Show every line in the material below in which the string "font" appears.

# # # # #

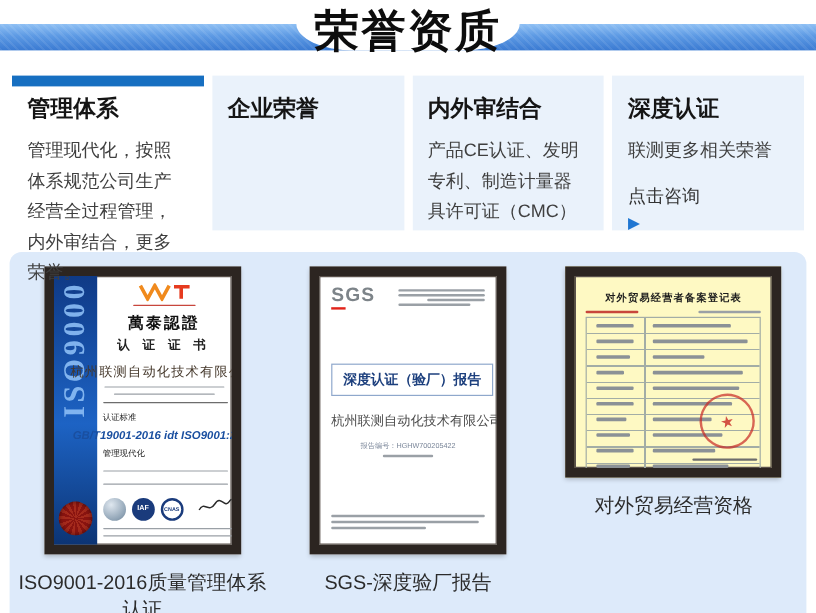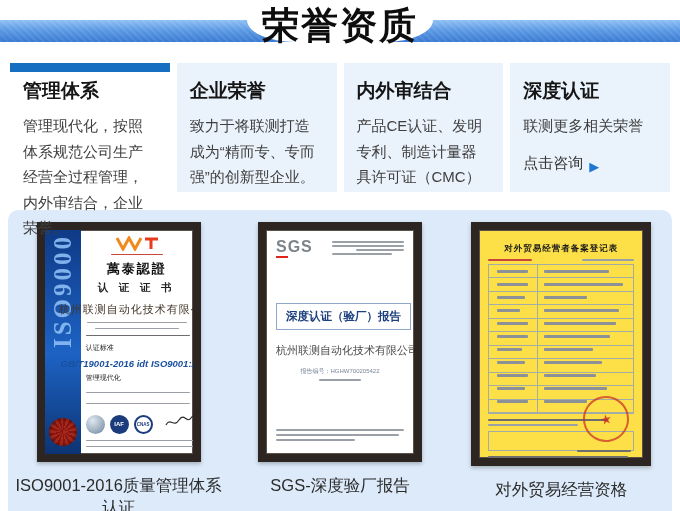--- a/index.html
+++ b/index.html
@@ -17,35 +17,35 @@
     border-bottom-left-radius:48px 22px; border-bottom-right-radius:48px 22px; }
   .page-title { position:absolute; top:1px; left:0; width:100%; text-align:center; z-index:3;
     font-size:37px; font-weight:bold; color:#0d0d0d; letter-spacing:2px; }
 
   
   .tabs { position:absolute; top:63px; left:10px; width:660px; height:129px; display:flex; gap:7px; z-index:2; }
   .tab { flex:1 1 0; background:#eaf2fb; padding:15px 13px 0 13px; }
   .tab.active { background:#fff; border-top:9px solid #176fc1; padding-top:6px; }
   .tab h3 { font-size:19px; font-weight:bold; color:#151515; margin-bottom:9px; }
   .tab p { font-size:15px; line-height:1.7; color:#3f3f3f; }
-  .tab-link { margin-top:15px; font-size:15px; color:#333; cursor:pointer; display:flex; align-items:flex-end; gap:6px; }
+  .tab-link { margin-top:15px; font-size:15px; color:#333; cursor:pointer; display:flex; align-items:flex-start; gap:6px;flex-direction:column; }
   .tab-link .arrow { color:#1f76d2; font-size:13px; line-height:1; }
 
   
   .honor-panel { position:absolute; top:210px; left:8px; width:664px; height:310px;
     background:#ddeafa; border-radius:10px; z-index:1; }
   .cert-row { display:flex; padding-top:12px; }
   .cert-cell { flex:1 1 0; display:flex; flex-direction:column; align-items:center; }
   .caption { margin-top:13px; font-size:16.5px; color:#2b2b2b; text-align:center; }
 
   .cert { position:relative; background:#fff; border:8px solid #2c2521;
     box-shadow: inset 0 0 0 1px #5a514b, 0 2px 4px rgba(0,0,0,.25); overflow:hidden; }
   .cert1 { width:164px; height:240px; }
   .cert2 { width:164px; height:240px;padding-left:20px; }
-  .cert3 { width:180px; height:244px; background:#fde047; }
+  .cert3 { width:180px; height:176px; background:#fef9c3; }
 
   
   .fl { height:2px; background:#9aa0a6; border-radius:1px; margin:3px auto; }
   .fl.dark { background:#6d6d6d; }
   .fl.red { background:#c8463c; }
 
   
   .iso-band { position:absolute; left:0; top:0; width:36px; height:100%;
     background:linear-gradient(180deg,#0f3a86 0%,#1d63c4 55%,#0c3474 100%); }
   .iso-band .vtext { position:absolute; top:4px; left:50%; transform:translateX(-50%) rotate(180deg);
@@ -106,25 +106,24 @@
 
 <div class="page">
 
   <div class="banner-bar"></div>
   <div class="banner-notch"></div>
   <div class="page-title">荣誉资质</div>
 
   <div class="tabs">
     <div class="tab active">
       <h3>管理体系</h3>
-      <p>管理现代化，按照体系规范公司生产经营全过程管理，内外审结合，企业荣誉。</p>
+      <p>管理现代化，按照体系规范公司生产经营全过程管理，内外审结合，更多荣誉。</p>
     </div>
     <div class="tab">
       <h3>企业荣誉</h3>
-      <p>致力于将联测打造成为“精而专、专而强”的创新型企业。</p>
     </div>
     <div class="tab">
       <h3>内外审结合</h3>
       <p>产品CE认证、发明专利、制造计量器具许可证（CMC）</p>
     </div>
     <div class="tab">
       <h3>深度认证</h3>
       <p>联测更多相关荣誉</p>
       <div class="tab-link">
         <span>点击咨询</span>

# # # # #

**REPLY**
     font-size:37px; font-weight:bold; color:#0d0d0d; letter-spacing:2px; }
   .tab h3 { font-size:19px; font-weight:bold; color:#151515; margin-bottom:9px; }
   .tab p { font-size:15px; line-height:1.7; color:#3f3f3f; }
-  .tab-link { margin-top:15px; font-size:15px; color:#333; cursor:pointer; display:flex; align-items:flex-end; gap:6px; }
+  .tab-link { margin-top:15px; font-size:15px; color:#333; cursor:pointer; display:flex; align-items:flex-start; gap:6px;flex-direction:column; }
   .tab-link .arrow { color:#1f76d2; font-size:13px; line-height:1; }
   .caption { margin-top:13px; font-size:16.5px; color:#2b2b2b; text-align:center; }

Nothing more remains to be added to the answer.